Apple has highlighted two challenges in particular that appear to be directed at hybrid AI type ecosystems. First, that the kinds of “security and privacy guarantees” found in privacy policies and marketing literature “are difficult to verify and enforce… If a cloud AI service states that it does not log certain user data, there is generally no way for security researchers to verify this promise — and often no way for the service provider to durably enforce it.” And second, that in realtime “cloud AI services are opaque: providers do not typically specify details of the software stack they are using to run their services, and those details are often considered proprietary.” In other words, how sure can you really be?
Apple has tackled this differently. Private Cloud Compute (PCC) is designed to ensure that “personal user data sent to PCC isn’t accessible to anyone other than the user — not even to Apple. Apple says “we believe PCC is the most advanced security architecture ever deployed for cloud AI compute at scale.” None of which means hybrid AI isn’t secure, just that it is not the same as extending the secure enclave from a phone to a public cloud service. And Apple has made all this verifiable by security researchers, to underline it point.
When PCC was first touted, I commented that “if this works as billed, it could redefine smartphone AI and erect hurdles for [Apple’s] rivals that could be almost impossible to leap. A closed ecosystem of device and cloud silicon, with an almost end-to-end encrypted philosophy applied to any AI queries or data leaving a user’s device, such that it is quasi-anonymized and enclaved and assured to such an extent that an external researcher could provide third-party accreditation.”
Apple also explains that PCC uses personal user data “exclusively for the purpose of fulfilling the user’s request.
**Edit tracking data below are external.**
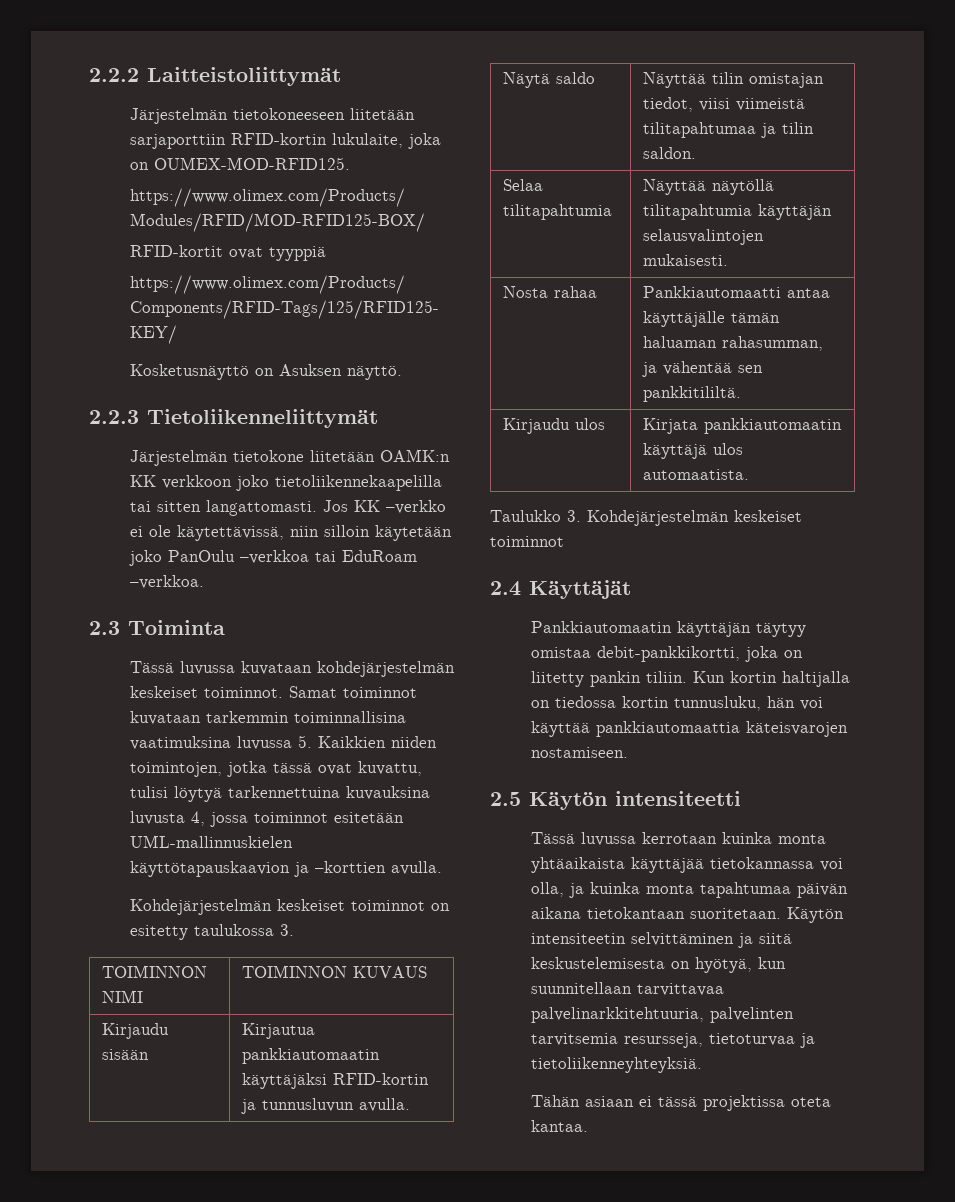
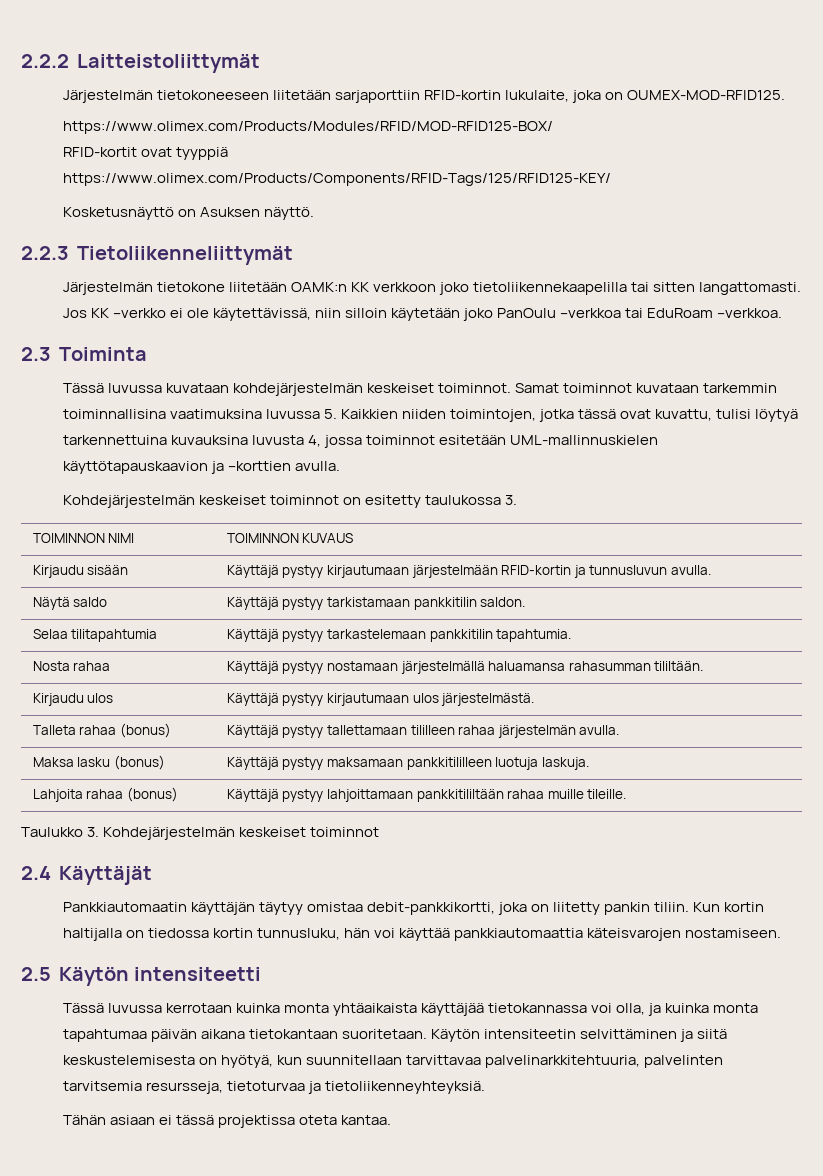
- Kirjaudu sisään | Kirjautua pankkiautomaatin käyttäjäksi RFID-kortin ja tunnusluvun avulla.
+ Kirjaudu sisään | Käyttäjä pystyy kirjautumaan järjestelmään RFID-kortin ja tunnusluvun avulla.
- Näytä saldo | Näyttää tilin omistajan tiedot, viisi viimeistä tilitapahtumaa ja tilin saldon.
- Selaa tilitapahtumia | Näyttää näytöllä tilitapahtumia käyttäjän selausvalintojen mukaisesti.
- Nosta rahaa | Pankkiautomaatti antaa käyttäjälle tämän haluaman rahasumman, ja vähentää sen pankkitililtä.
- Kirjaudu ulos | Kirjata pankkiautomaatin käyttäjä ulos automaatista.
+ Näytä saldo | Käyttäjä pystyy tarkistamaan pankkitilin saldon.
+ Selaa tilitapahtumia | Käyttäjä pystyy tarkastelemaan pankkitilin tapahtumia.
+ Nosta rahaa | Käyttäjä pystyy nostamaan järjestelmällä haluamansa rahasumman tililtään.
+ Kirjaudu ulos | Käyttäjä pystyy kirjautumaan ulos järjestelmästä.
+ Talleta rahaa (bonus) | Käyttäjä pystyy tallettamaan tililleen rahaa järjestelmän avulla.
+ Maksa lasku (bonus) | Käyttäjä pystyy maksamaan pankkitililleen luotuja laskuja.
+ Lahjoita rahaa (bonus) | Käyttäjä pystyy lahjoittamaan pankkitililtään rahaa muille tileille.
This data must never be available to anyone other than the user, not even to Apple staff, not even during active processing. And this data must not be retained, including via logging or for debugging, after the response is returned to the user. In other words, we want a strong form of stateless data processing where personal data leaves no trace in the PCC system.”
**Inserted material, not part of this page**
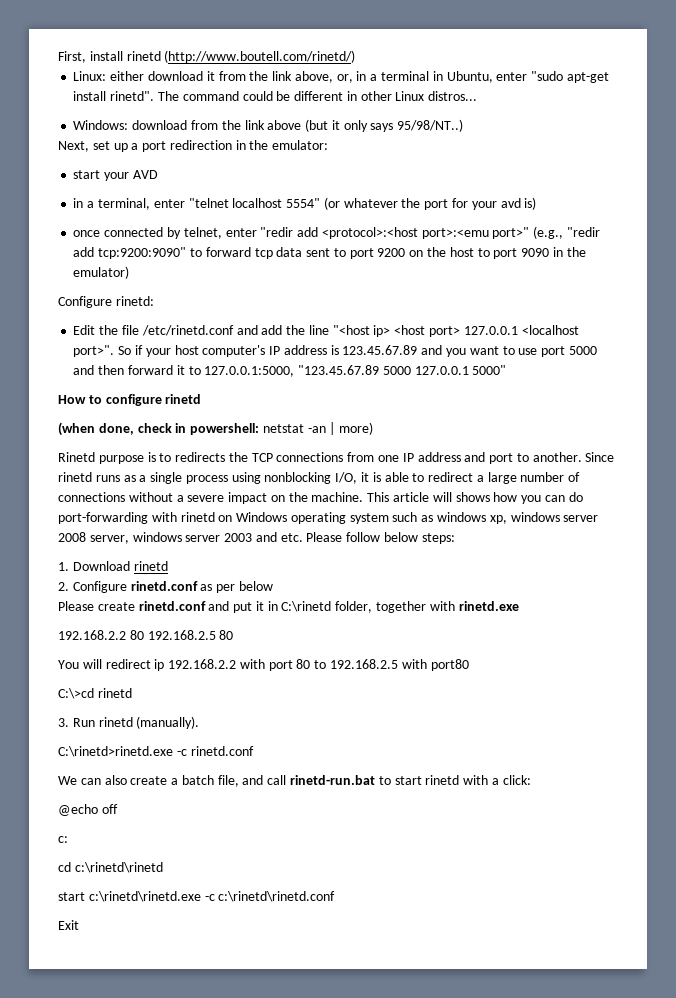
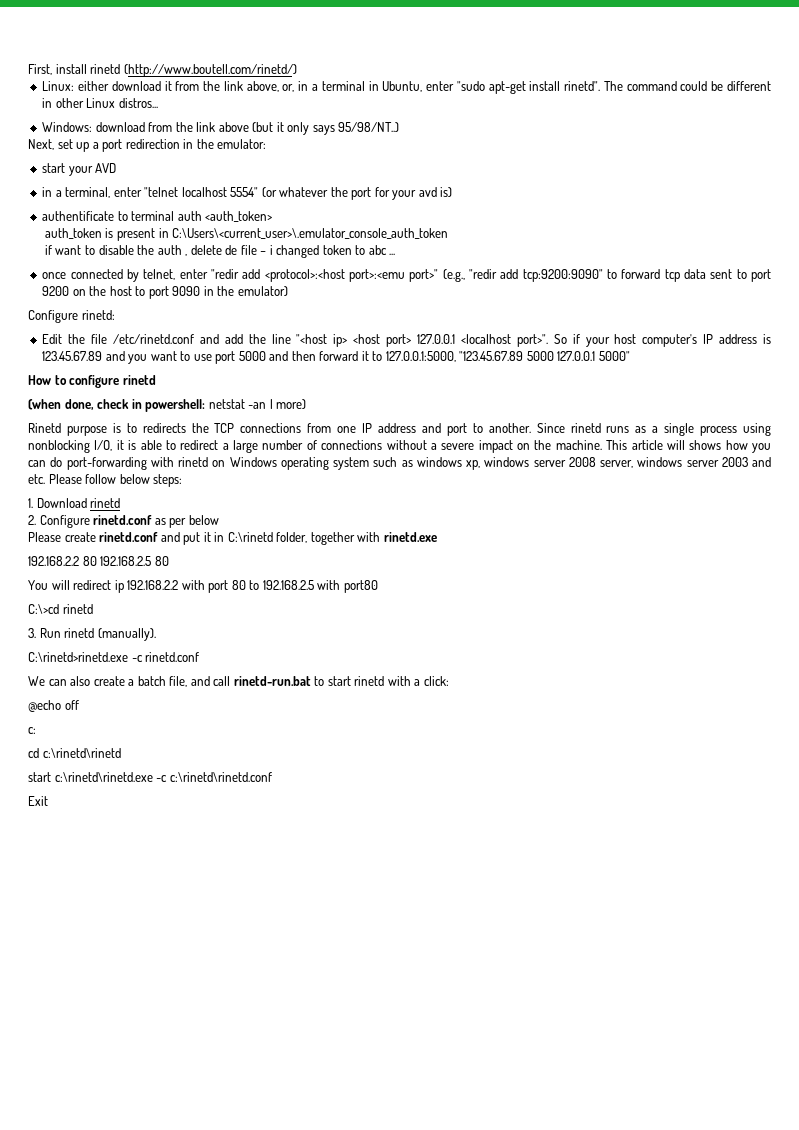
+ authentificate to terminal auth <auth_token>
+ auth_token is present in C:\Users\<current_user>\.emulator_console_auth_token
+ if want to disable the auth , delete de file – i changed token to abc ...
As we await the new smartphone benchmarks we expect with the Galaxy S25 launch, some of that will come into sharper focus. I don’t expect this to have an immediate impact. But I do expect that when Android and iPhone AI settles into something more akin to a usual rhythm, this end-to-end security factor will play a major role. Users are not yet thinking much about this because most AI use cases are still playful and trivial. But that will change. When AI starts transacting and monitoring on your behalf, when — as one Samsung exec foretells — “an AI secretary [will] brief today’s schedule [when I wake-up] and handle what I want with a natural conversation as if talking to a person is typical,” that will change.
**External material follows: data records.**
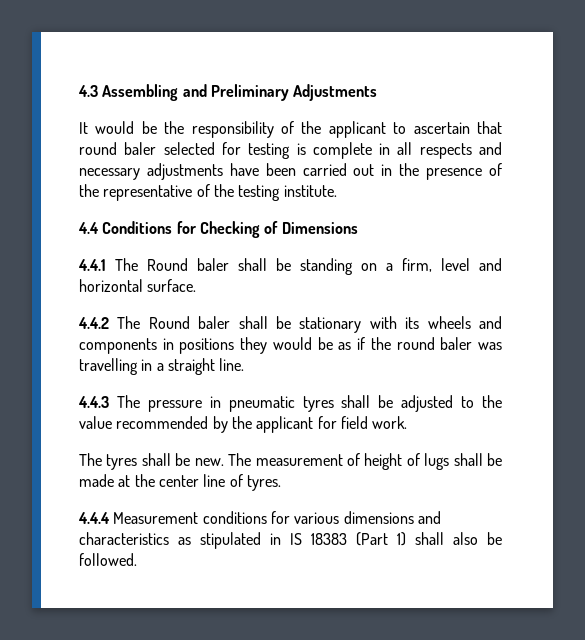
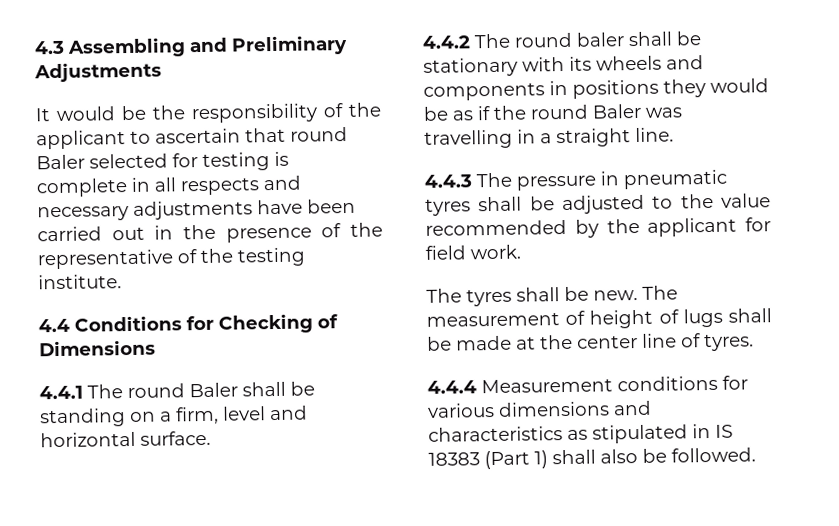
- It would be the responsibility of the applicant to ascertain that round baler selected for testing is complete in all respects and necessary adjustments have been carried out in the presence of the representative of the testing institute.
+ It would be the responsibility of the applicant to ascertain that round Baler selected for testing is complete in all respects and necessary adjustments have been carried out in the presence of the representative of the testing institute.
- 4.4.1 The Round baler shall be standing on a firm, level and horizontal surface.
+ 4.4.1 The round Baler shall be standing on a firm, level and horizontal surface.
- 4.4.2 The Round baler shall be stationary with its wheels and components in positions they would be as if the round baler was travelling in a straight line.
+ 4.4.2 The round baler shall be stationary with its wheels and components in positions they would be as if the round Baler was travelling in a straight line.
Apple has built an empire by offering more secure, more locked-down, and so more restricted versions of what’s available elsewhere. The question now is whether this best defense against attackers, invasions of privacy and data leaks is also the best defense against Samsung’s better-than-iPhone growth. And will it be enough to help steer those flagship buyers who tend to be amongst the more security and privacy minded users towards its iPhones.